Quarantine Q&A: Conversation with Dr. Marsha Pearce

I moved to Tulsa, OK, in mid-March 2020, just before the COVID-19 shutdown, after being accepted into the Tulsa Remote Program. I had come from Barbados and New York, and it was an extraordinary time to be relocating halfway across the country to a place I’d only visited once. The surreality of it all launched the Fugitive Ecologies series of collages, which I shared on Instagram as I conceived them.

Here is an interview I did in early May 2020 with Dr. Marsha Pearce, a Trinidadian cultural theorist with a strong interest in the visual arts. In it, I discuss my move, mood, inspirations, and aspirations.

It was a timely and generous conversation. I had just settled into a downtown apartment in Tulsa, surrounded by concrete, with no furniture, no green space, and a lot of time to reflect on what I’d left behind. The lushness of Barbados had been part of my daily visual vocabulary, and suddenly I found myself in a stark, silent city, amid the early uncertainty of the pandemic. Speaking with Dr. Pearce helped me unpack that transition in real time.
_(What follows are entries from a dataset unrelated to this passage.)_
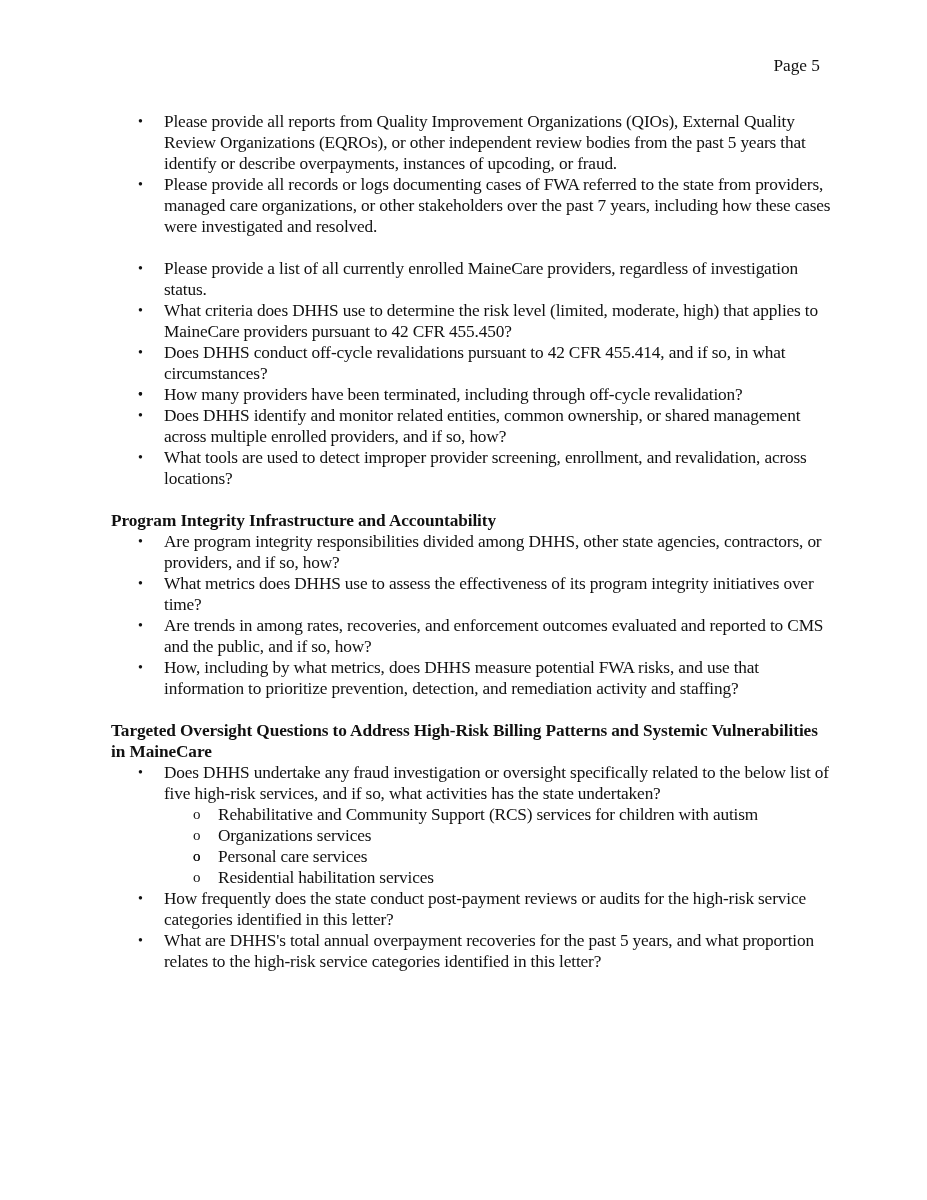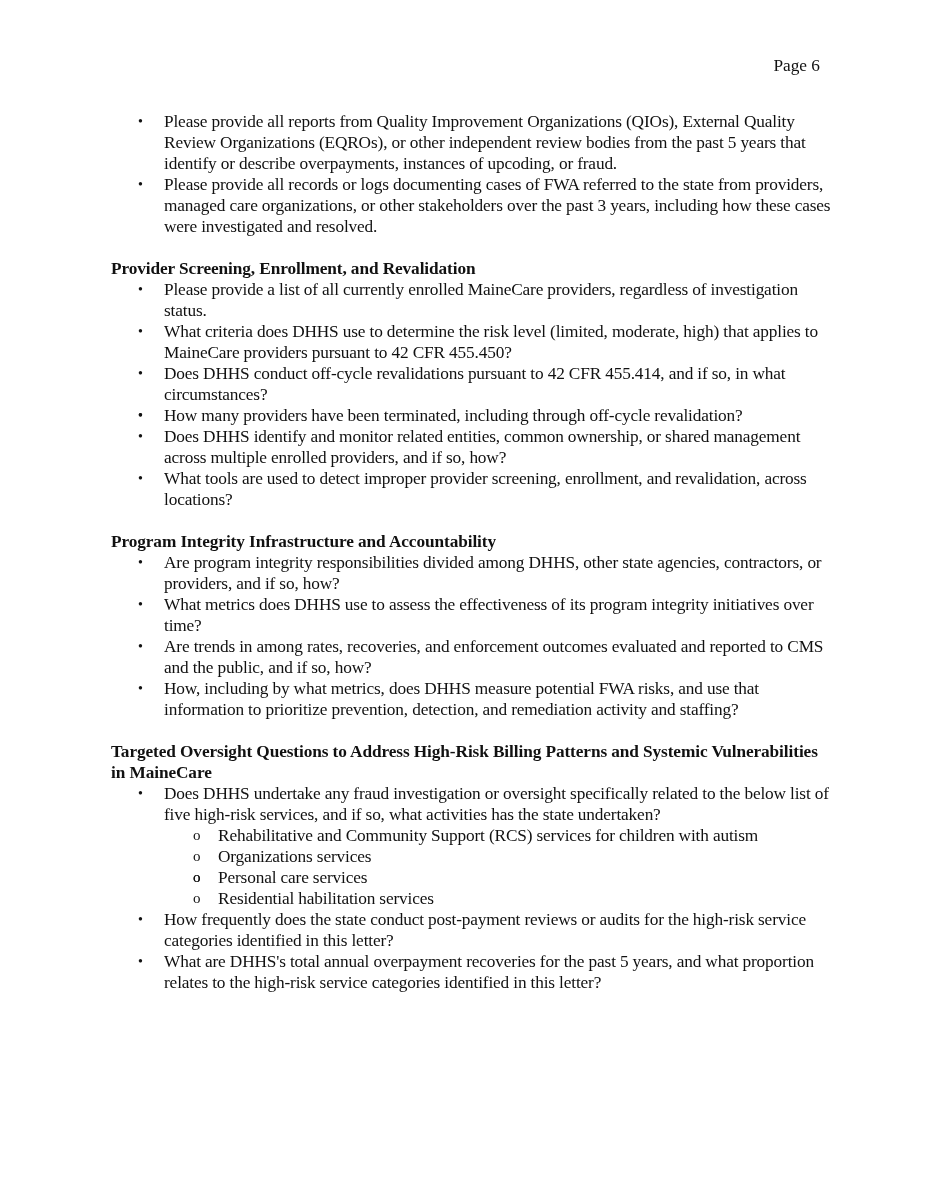"Page 6" div.page-number { text: 6 -> 5 }
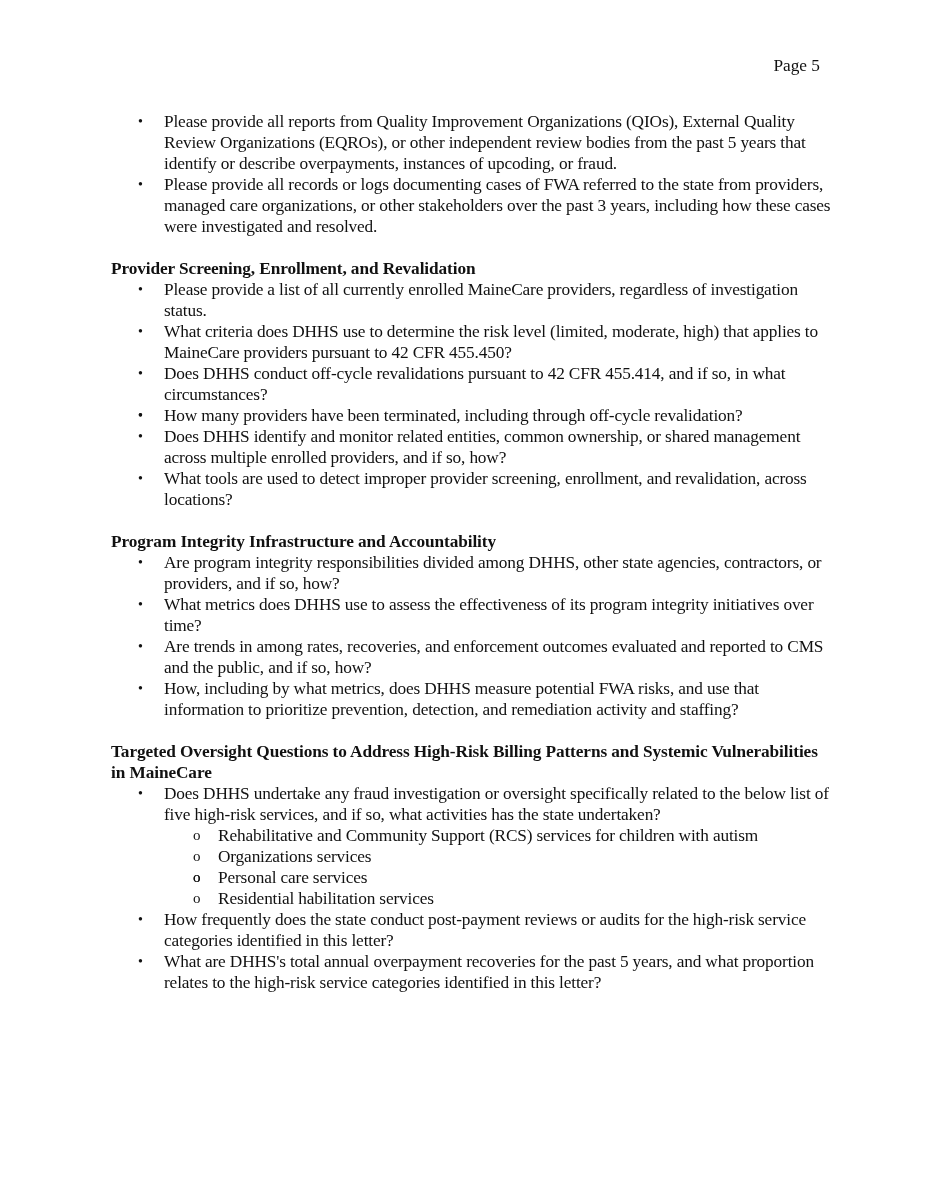"Please provide all records or" span.text { text: 3 -> 7 }
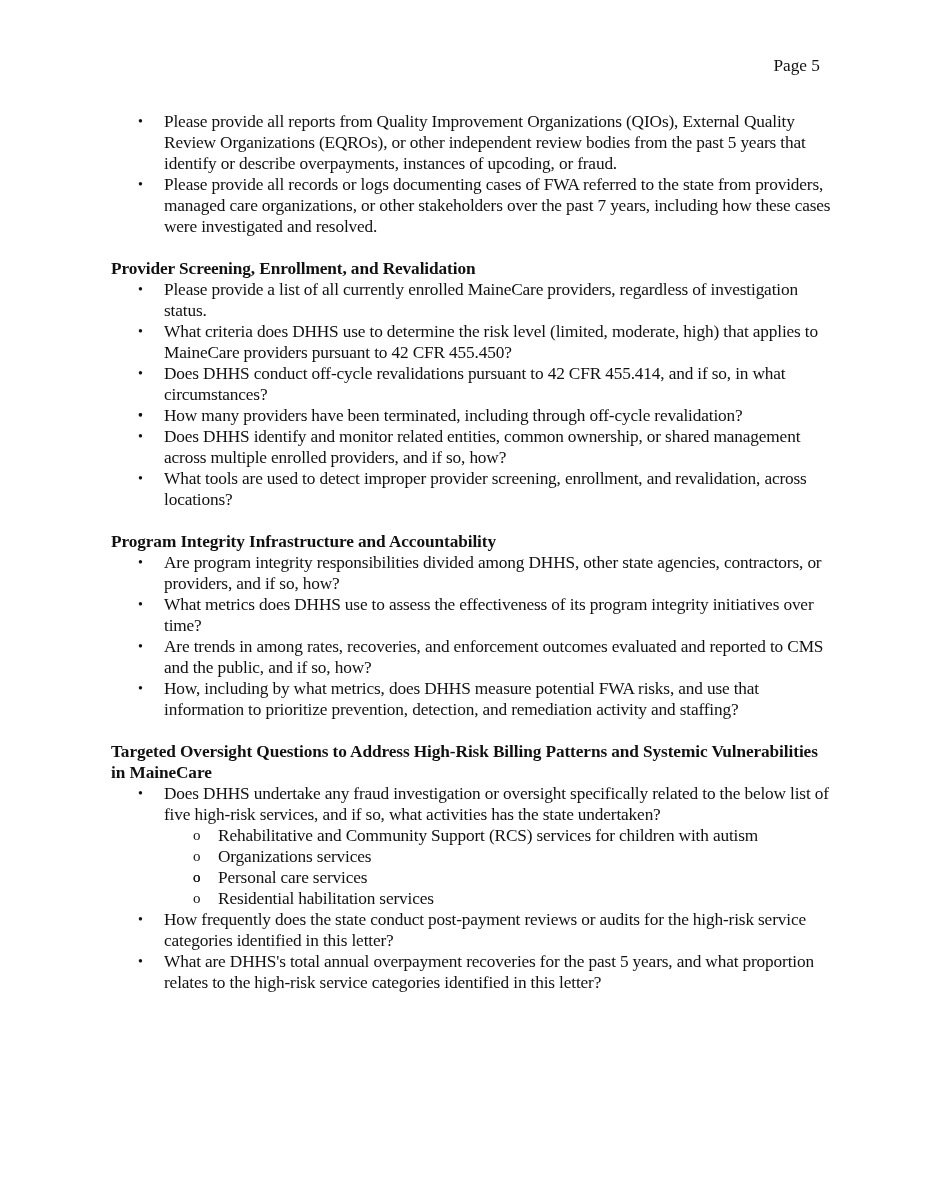"Provider Screening, Enrollment, and" div.heading { html: <div>Provider Screening, Enrollment, and Revalidation</div> -> none }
We talked about what it means to sprout up in a new city, and about the importance of grounding and regrowth, both creatively and personally. The “Fugitive Ecologies” series was still taking shape, but I had already begun calling the pieces “rebellious botanicals.” They felt like a refusal to surrender to my new, sterile surroundings. Built from fragments of older paintings I had made in Barbados, the collages let me reimagine those tropical textures in unfamiliar ways. Strange, vivid forms came together to create something that felt alive and rooted—even in dislocation.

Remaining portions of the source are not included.